Laktory is built from the ground up to simplify and adhere to DataOps best practices.

For Databricks users, it provides an all-in-one solution for managing both Databricks resources—such as catalogs, schemas, users, groups, notebooks, and jobs—and data transformations, all through simple YAML files. This dramatically simplifies workflows for teams that previously had to juggle a cumbersome mix of Terraform, Databricks Asset Bundles, and dbt.
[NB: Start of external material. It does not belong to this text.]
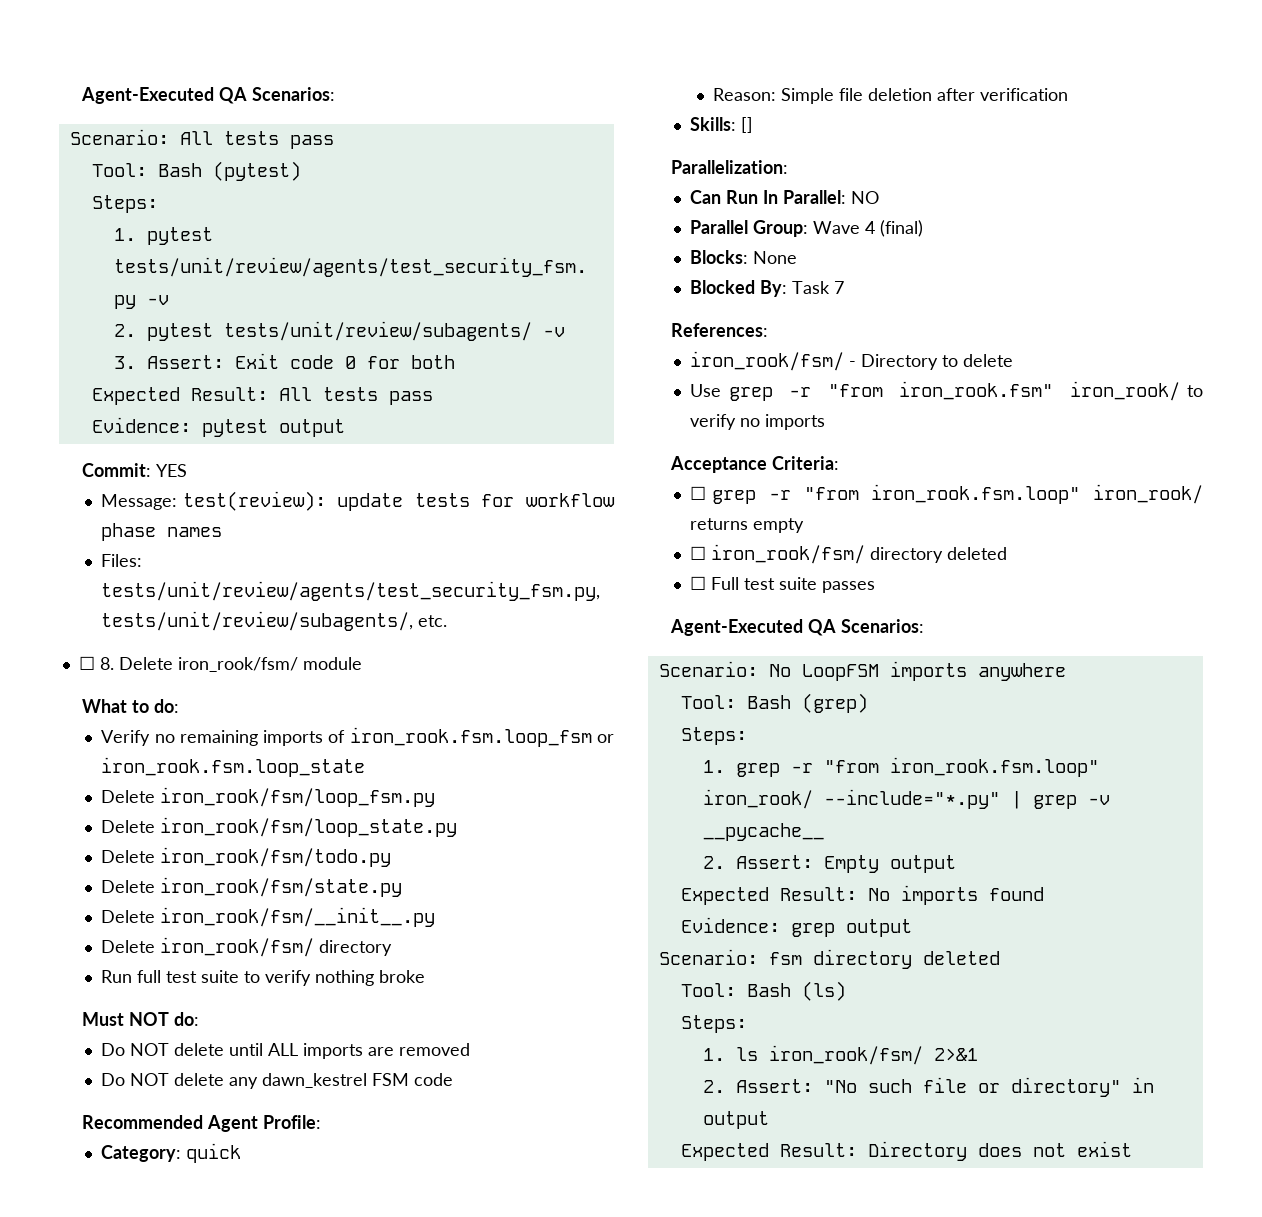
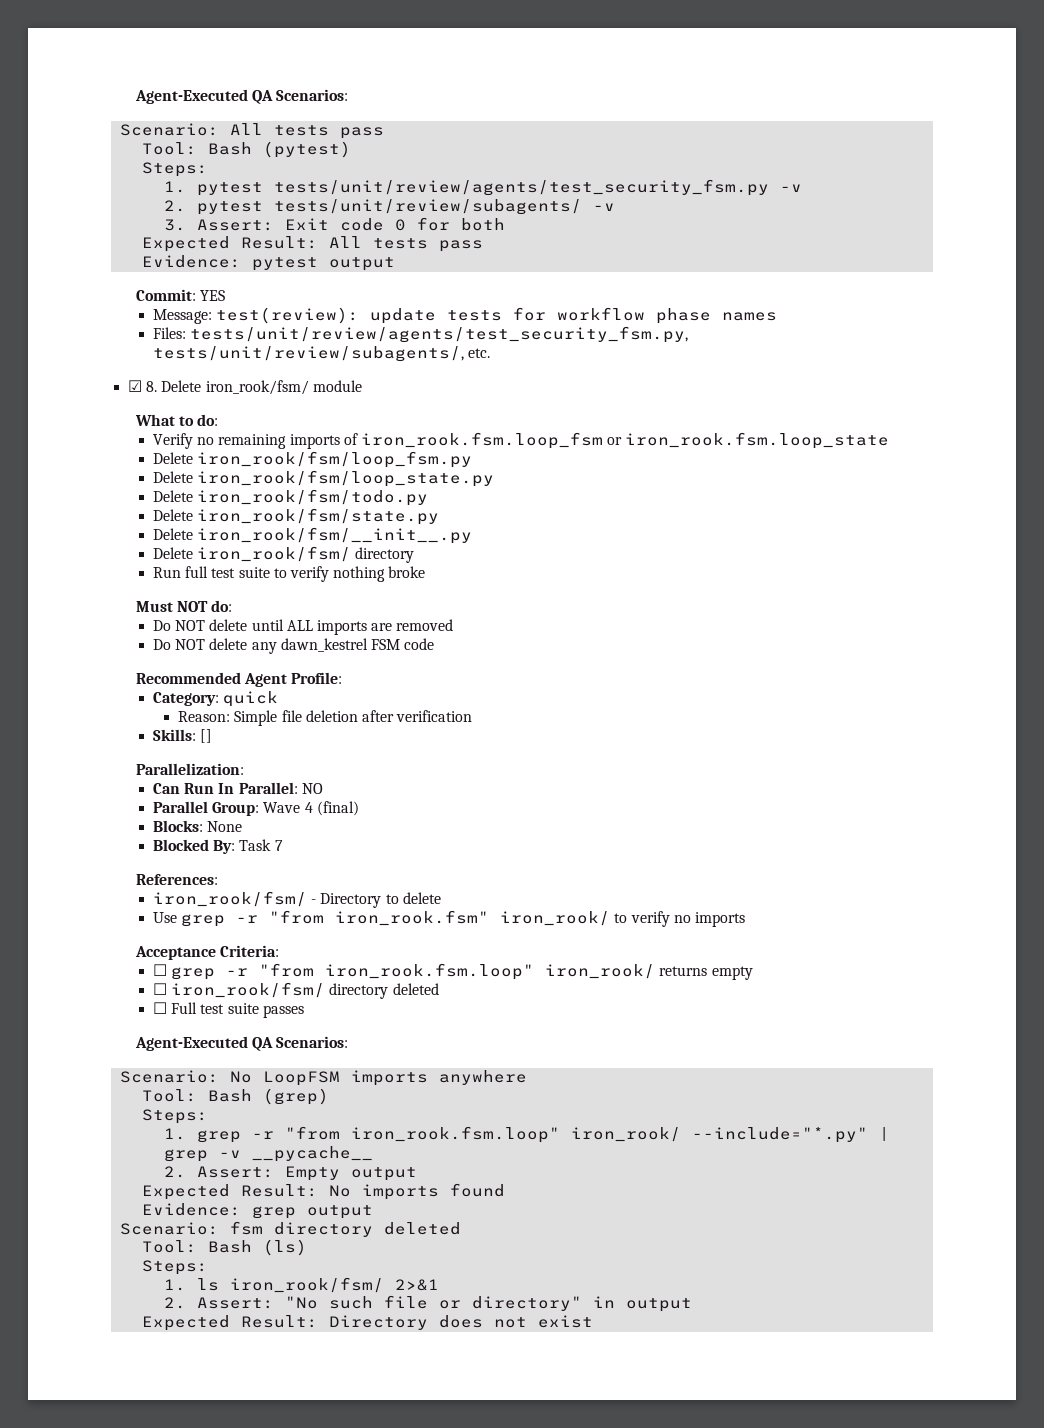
- ☐ 8. Delete iron_rook/fsm/ module
+ ☑ 8. Delete iron_rook/fsm/ module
Additionally, Laktory speeds up iteration by enabling testing directly from your favorite IDE.

For non-Databricks users, Laktory still offers a robust ETL framework that can run locally or scale to environments like Kubernetes.

pipeline node

Declare¤

Declarative definitions for your data transformations using SQL and/or familiar dataframe operators.

pipeline_node.yaml
name: slv_stock_prices
source:
  path: /Volumes/dev/sources/landing/tables/brz_stock_prices/
sink:
  schema_name: finance
  table_name: slv_stock_prices
transformer:
  nodes:
  - sql_expr: |
        SELECT
          data.created_at AS created_at,
          data.symbol AS symbol,
          data.open AS open,
          data.close AS close,
          data.high AS high,
          data.low AS low,
          data.volume AS volume
        FROM
          {df}
  - func_name: drop_duplicates
    func_kwargs:
      subset:
        - symbol
        - timestamp
...

Declarative definitions for your Unity Catalog objects with implicit grants attribution.

catalog.yaml
catalog-dev:
  name: dev
  isolation_mode: OPEN
  grants:
    - principal: account users
      privileges:
        - USE_CATALOG
        - USE_SCHEMA
    - principal: metastore-admins
      privileges:
        - ALL_PRIVILEGES
  schemas:
    - name: laktory
      grants:
        - principal: laktory-friends
          privileges:
            - SELECT
    - name: sandbox
      grants:
        - principal: account users
          privileges:
            - SELECT
            - MODIFY
            - CREATE_FUNCTION
            - CREATE_MATERIALIZED_VIEW
            - CREATE_MODEL
            - CREATE_TABLE

Validate¤

Validation and augmentation of configuration models, automatically applying default properties, templates, and custom Spark functions.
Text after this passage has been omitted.